Ecto-5'-nucleotidase (CD73) on immune cells is emerging as a critical pathway and therapeutic target in cardiovascular and autoimmune disorders. Here, we investigated the role of CD73 in postinfarction inflammation, cardiac repair, and remodeling in mice after reperfused myocardial infarction (50-minute ischemia).
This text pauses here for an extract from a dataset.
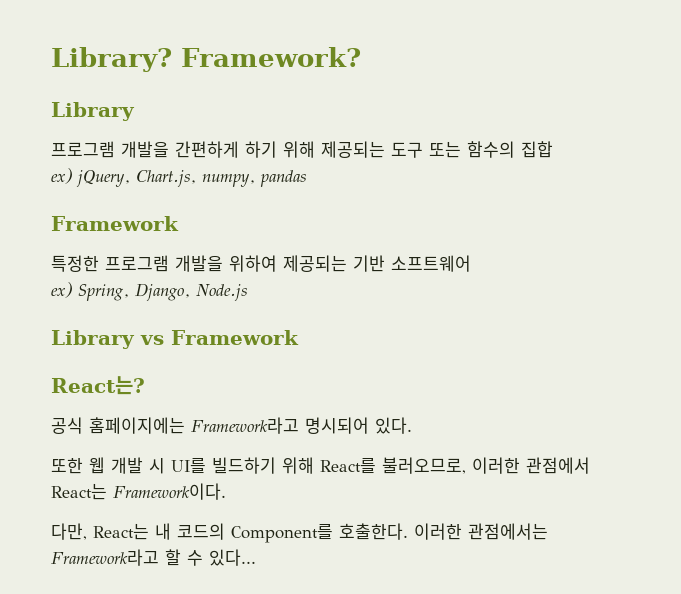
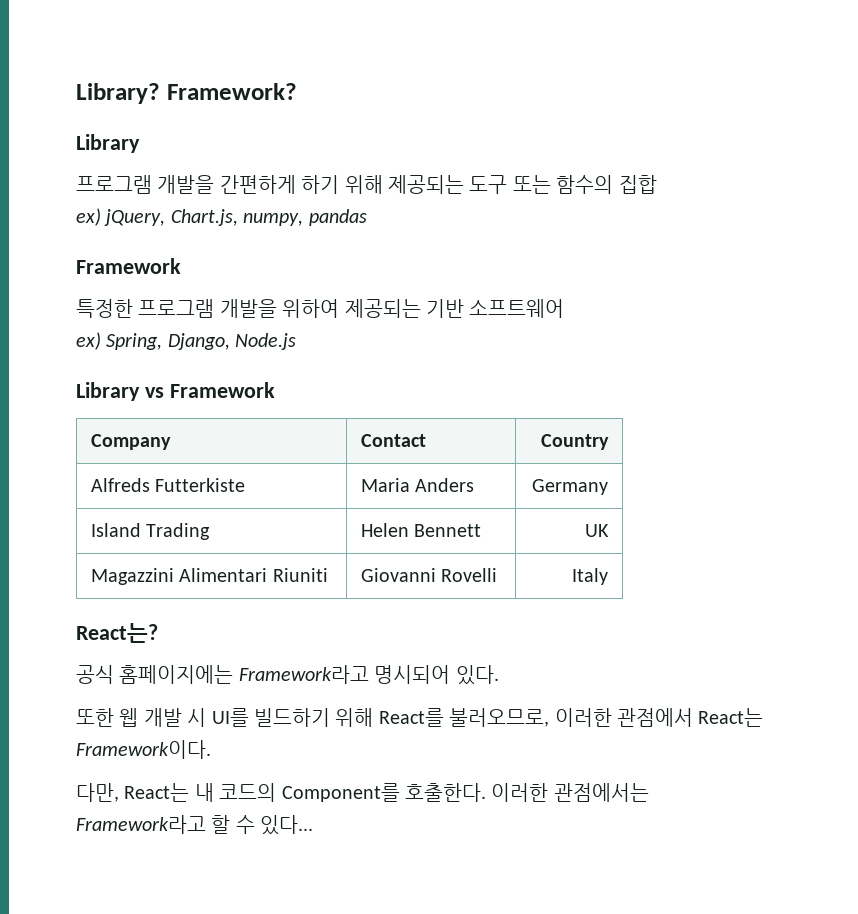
(299, 337) none -> [90,434,171,450] [360,434,426,447] [541,434,610,450] [90,478,246,492] [360,478,475,492] [532,479,609,495] [90,523,211,540] [360,523,482,537] [585,524,610,537] [90,568,328,585] [360,568,498,582] [572,568,609,585] // Company | Contact | Country // Alfreds Futterkiste | Maria Anders | Germany // Island Trading | Helen Bennett | UK // Magazzini Alimentari Riuniti | Giovanni Rovelli | Italy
We found that compared with control mice (1) cardiac function in CD73(-/-) mice more severely declined after infarction (systolic failure with enhanced myocardial edema formation) as determined by MRI and was associated with the persistence of cardiac immune cell subsets, (2) cardiac adenosine release was augmented 7 days after ischemia/reperfusion in control mice but reduced by 90% in CD73 mutants, (3) impaired healing involves M1-driven immune response with increased tumor necrosis factor-α and interleukin-17, as well as decreased transforming growth factor-β and interleukin-10, and (4) CD73(-/-) mice displayed infarct expansion accompanied by an immature replacement scar and diffuse ventricular fibrosis. Studies on mice after bone marrow transplantation revealed that CD73 present on immune cells is a major determinant promoting cardiac healing. These results, together with the upregulation of CD73 on immune cells after ischemia/reperfusion, demonstrate the crucial role of purinergic signaling during cardiac healing and provide groundwork for novel anti-inflammatory strategies in treating adverse cardiac remodeling.